- _EXERCISE DETAILS_
Somewhere below, one line contains "(212, 419) none" and a later line contains "[622,108,819,125] model in". Output those two lines and everything between them exactly, and nothing else.

===============

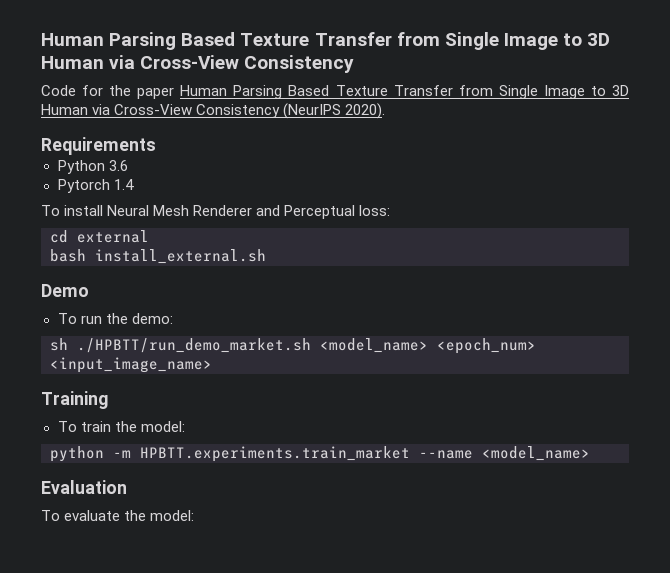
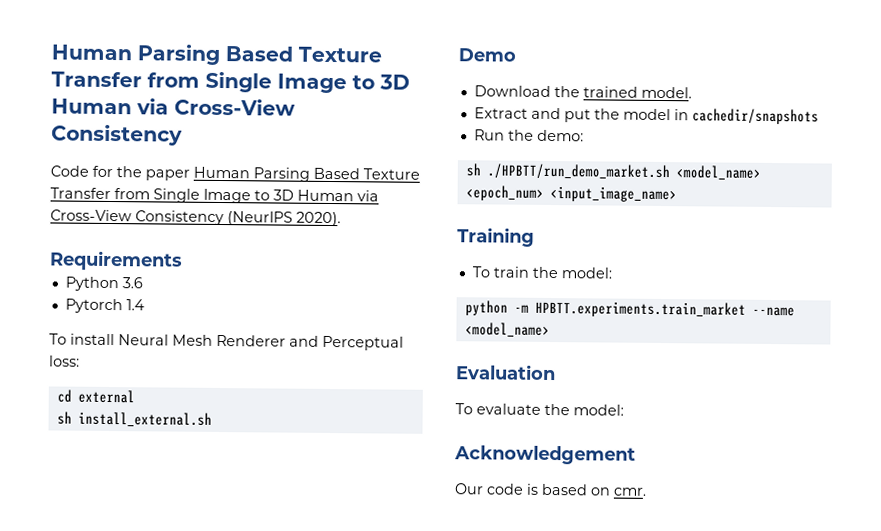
[50,249,86,262] bash -> [56,411,72,425] sh
[57,313,102,324] To run -> [473,85,692,99] [473,107,819,125] [473,129,505,141] Download the trained model. // Extract and put the model in cachedir/snapshots // Run
(195, 515) none -> [454,445,636,465] [454,483,646,496] // Acknowledgement // Our code is based on cmr.

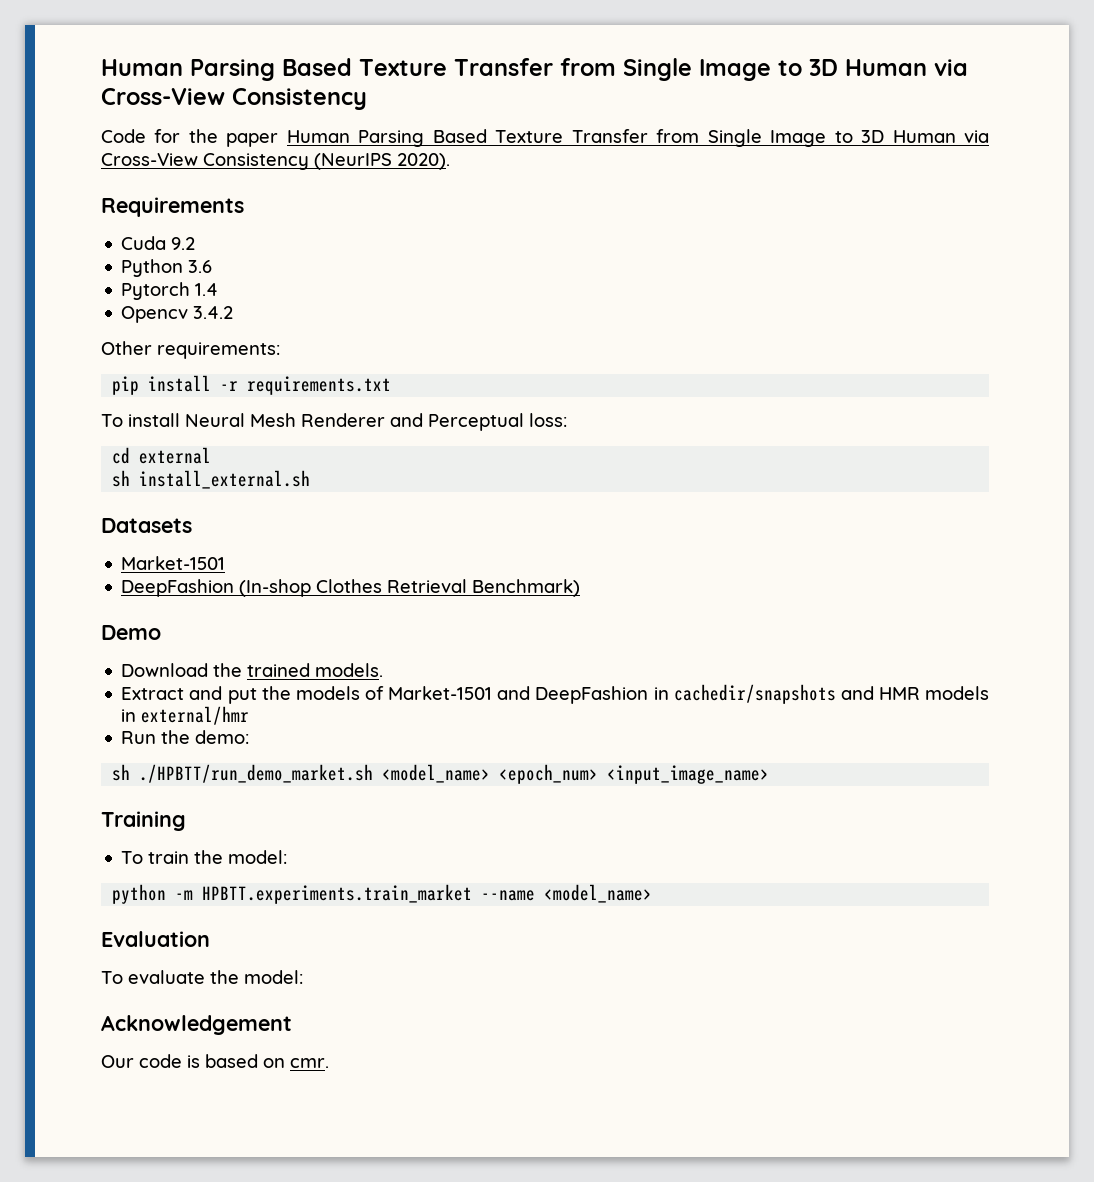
(183, 260) none -> [121,236,196,250] // Cuda 9.2
(145, 305) none -> [121,306,234,323] [101,341,280,359] [112,375,392,395] // Opencv 3.4.2 // Other requirements: // pip install -r requirements.txt
(212, 419) none -> [101,518,192,533] [121,556,226,570] [121,579,581,597] // Datasets // Market-1501 // DeepFashion (In-shop Clothes Retrieval Benchmark)
[640,86,692,99] model. -> [315,663,384,677] models.
[622,108,819,125] model in cachedir/snapshots -> [295,684,989,704] [121,706,250,725] models of Market-1501 and DeepFashion in cachedir/snapshots and HMR models in external/hmr

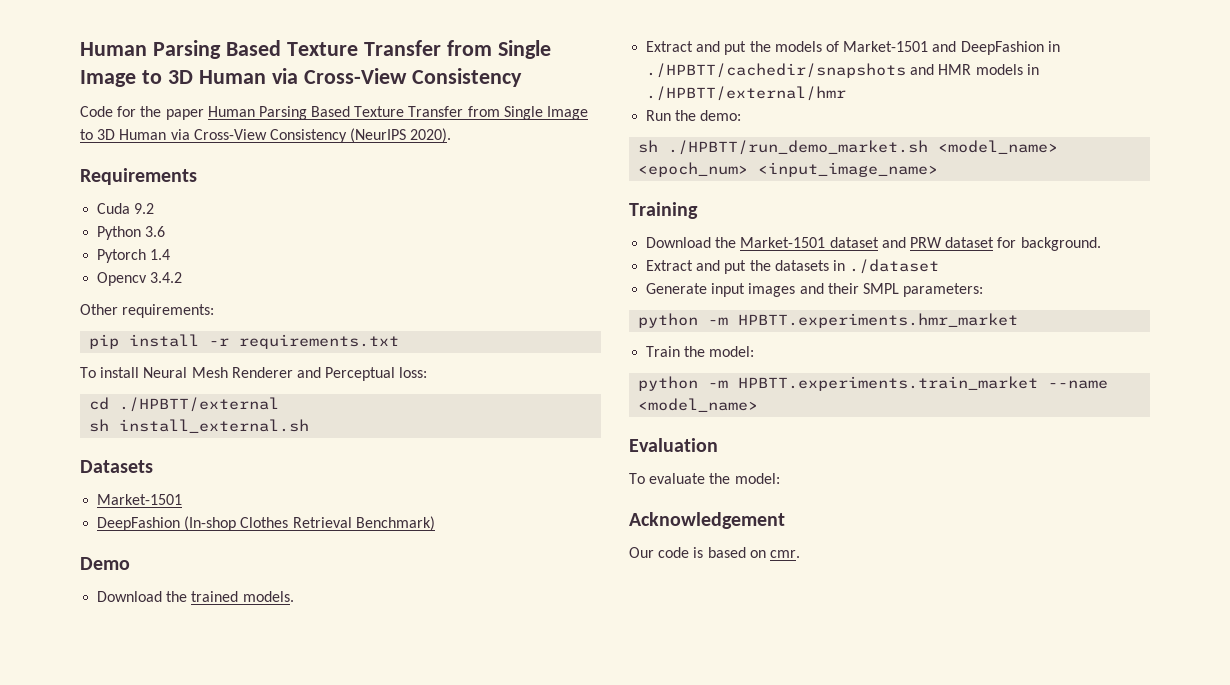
[139,447,212,464] external -> [119,397,280,412] ./HPBTT/external
[673,684,836,704] cachedir/snapshots -> [646,63,907,78] ./HPBTT/cachedir/snapshots
[141,706,250,725] external/hmr -> [646,86,847,101] ./HPBTT/external/hmr
[121,851,190,864] To train -> [646,237,1101,251] [646,259,940,274] [646,283,984,297] [638,313,1019,328] [646,346,681,357] Download the Market-1501 dataset and PRW dataset for background. // Extract and put the datasets in ./dataset // Generate input images and their SMPL parameters: // python -m HPBTT.experiments.hmr_market // Train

===============

- _ANSWER BELOW_
(212, 419) none -> [101,518,192,533] [121,556,226,570] [121,579,581,597] // Datasets // Market-1501 // DeepFashion (In-shop Clothes Retrieval Benchmark)
[640,86,692,99] model. -> [315,663,384,677] models.
[622,108,819,125] model in cachedir/snapshots -> [295,684,989,704] [121,706,250,725] models of Market-1501 and DeepFashion in cachedir/snapshots and HMR models in external/hmr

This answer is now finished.